İçinden geçtiğimiz bu büyük krizi bilimden, siyasetten, ekonomiden, meteorolojiden, jeolojiden, sınıf mücadelesinden, tarihten, piyasalardan, coğrafyalardan bağımsız okuyamıyoruz. Bir tür kanaatler okyanusunda yolumuzu bulmaya çalışıyoruz. Bu okyanusun yer yer bir çöplüğü andırdığı da oluyor. Güvenilir bilgiye ulaşmak da, bu bilgileri yorumlamak da herkes için eş derecede kolay değil. Bu dosyada iklim krizi ve küresel ısınma ile ilgili takip edilebilecek yayınlara yer verdiğimiz bir okuma rehberi oluşturduk. 

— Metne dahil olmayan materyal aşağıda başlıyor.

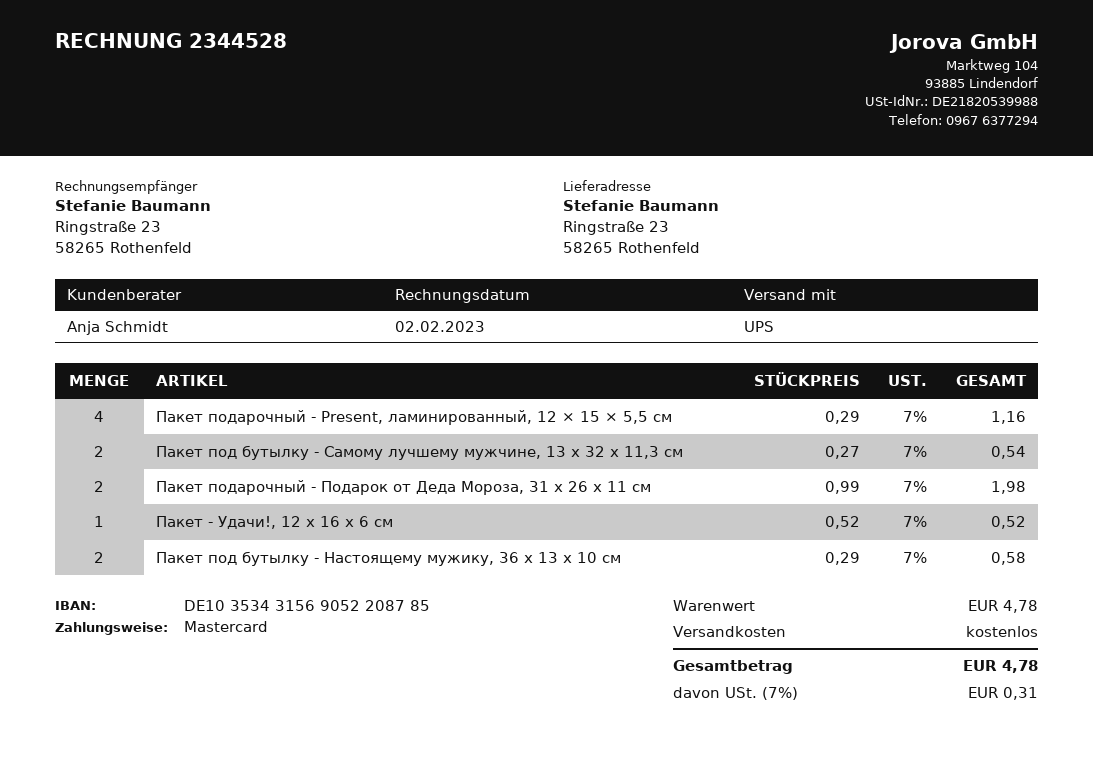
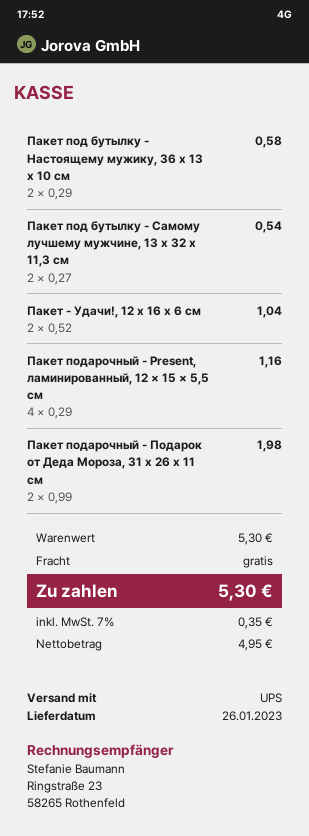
Пакет - Удачи!, 12 х 16 х 6 см: 1 x 0.52 = 0.52 -> 2 x 0.52 = 1.04
subtotal: 4.78 -> 5.30
tax: 7% = 0.31 -> 7% = 0.35
total: 4.78 -> 5.30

İki önemli bilim tarihçisi Naomi Oreskes ve Erik M. Conway, 2014’te yayımlanan Batı Uygarlığının Çöküşü’nde, bizleri kurdukları hayali gelecekten bugüne bakmaya davet ederken, kendilerini “Aydınlanmanın çocukları” olarak tanımlayan Batı dünyasının, yaklaşan felaketlerle ilgili verilere sahip olmalarına rağmen nasıl olup da harekete geç(e)mediğinin izlerini sürerek, bu kadim sorunun olası yanıtlarını arıyorlar. Krizin bu raddeye nasıl geldiğini bir film şeridi gibi gösteren ve krizin sorumlularının da açıkça ifşa edildiği bu ince kitap, 2093 yılında İkinci Çin Halk Cumhuriyeti’nde yaşayan tarihçi-yazarın izlenimleri üzerinden, yakın gelecekte öngörülen Büyük Çöküş ve Kitlesel Göç’e (2073-2093) neden olan Yarıgölge Çağı’nda (1988-2093) yaşanan olayları aktarıyor:

“Tarihçiler, 1988 yılını Yarıgölge Çağı’nın başlangıcı olarak kabul ederler. Bu sene içerisinde, gezegeni ve onun sakinlerini koruyacak uluslararası süreçlerin temelini atmak ve iklim değişikliği ile ilgili bilimsel çalışmaları yaygınlaştırmak adına, bilim dünyası ve devletlerin işbirliğinin ürünü melez bir yapı olan Hükümetlerarası İklim Değişikliği Paneli (IPCC) kuruldu. Ertesi sene, ileride sera gazı salımlarının kontrol altına alınması konusunda uluslararası bir çerçeve işlevi görecek olan “Ozon Tabakasını İnceltici Gazlara Dair Montreal Protokolü” devreye alındı. 1992 yılında dünya devletleri iklim sistemine “insan etkinlikleri kaynaklı tehlikeli müdahaleleri” engelleyebilmek adına Birleşmiş Milletler İklim Değişikliği Çerçeve Sözleşmesi’ni (UNFCCC) imzaladı. Dünya, yaklaşan krizin farkına varmış ve bir çözüm üretme çabasına girişmişti.”  (s . 15)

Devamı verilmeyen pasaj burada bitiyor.